**PROBLEM REQUIREMENTS:**
In full and without change, return each entry.

*** DATA FOR THE TASK Section Begins ***

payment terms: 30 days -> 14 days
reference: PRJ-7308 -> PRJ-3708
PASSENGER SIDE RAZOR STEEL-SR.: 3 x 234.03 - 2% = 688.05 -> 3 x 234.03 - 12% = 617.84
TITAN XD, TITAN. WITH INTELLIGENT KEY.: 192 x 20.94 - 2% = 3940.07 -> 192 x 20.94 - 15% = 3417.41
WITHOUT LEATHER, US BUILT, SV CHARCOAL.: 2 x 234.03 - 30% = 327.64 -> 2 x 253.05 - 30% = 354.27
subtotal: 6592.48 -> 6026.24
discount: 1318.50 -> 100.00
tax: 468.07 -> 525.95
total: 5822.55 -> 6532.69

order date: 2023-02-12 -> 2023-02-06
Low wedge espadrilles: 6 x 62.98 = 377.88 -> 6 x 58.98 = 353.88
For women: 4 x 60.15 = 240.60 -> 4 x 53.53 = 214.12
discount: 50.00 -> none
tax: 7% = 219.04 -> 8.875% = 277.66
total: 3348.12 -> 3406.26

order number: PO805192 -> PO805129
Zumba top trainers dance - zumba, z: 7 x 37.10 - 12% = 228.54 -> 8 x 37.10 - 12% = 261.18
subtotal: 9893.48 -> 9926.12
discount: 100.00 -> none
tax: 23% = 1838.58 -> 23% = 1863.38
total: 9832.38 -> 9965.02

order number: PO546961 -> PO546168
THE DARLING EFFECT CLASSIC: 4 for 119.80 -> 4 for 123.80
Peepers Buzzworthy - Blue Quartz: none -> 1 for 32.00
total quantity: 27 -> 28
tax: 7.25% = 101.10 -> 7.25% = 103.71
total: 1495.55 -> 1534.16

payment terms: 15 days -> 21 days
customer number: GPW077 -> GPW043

*** DATA FOR THE TASK Section Ends ***

**SOLUTION TO THE EXERCISE:**
payment terms: 30 days -> 14 days
reference: PRJ-7308 -> PRJ-3708
PASSENGER SIDE RAZOR STEEL-SR.: 3 x 234.03 - 2% = 688.05 -> 3 x 234.03 - 12% = 617.84
TITAN XD, TITAN. WITH INTELLIGENT KEY.: 192 x 20.94 - 2% = 3940.07 -> 192 x 20.94 - 15% = 3417.41
WITHOUT LEATHER, US BUILT, SV CHARCOAL.: 2 x 234.03 - 30% = 327.64 -> 2 x 253.05 - 30% = 354.27
subtotal: 6592.48 -> 6026.24
discount: 1318.50 -> 100.00
tax: 468.07 -> 525.95
total: 5822.55 -> 6532.69

order date: 2023-02-12 -> 2023-02-06
Low wedge espadrilles: 6 x 62.98 = 377.88 -> 6 x 58.98 = 353.88
For women: 4 x 60.15 = 240.60 -> 4 x 53.53 = 214.12
discount: 50.00 -> none
tax: 7% = 219.04 -> 8.875% = 277.66
total: 3348.12 -> 3406.26

order number: PO805192 -> PO805129
Zumba top trainers dance - zumba, z: 7 x 37.10 - 12% = 228.54 -> 8 x 37.10 - 12% = 261.18
subtotal: 9893.48 -> 9926.12
discount: 100.00 -> none
tax: 23% = 1838.58 -> 23% = 1863.38
total: 9832.38 -> 9965.02

order number: PO546961 -> PO546168
THE DARLING EFFECT CLASSIC: 4 for 119.80 -> 4 for 123.80
Peepers Buzzworthy - Blue Quartz: none -> 1 for 32.00
total quantity: 27 -> 28
tax: 7.25% = 101.10 -> 7.25% = 103.71
total: 1495.55 -> 1534.16

payment terms: 15 days -> 21 days
customer number: GPW077 -> GPW043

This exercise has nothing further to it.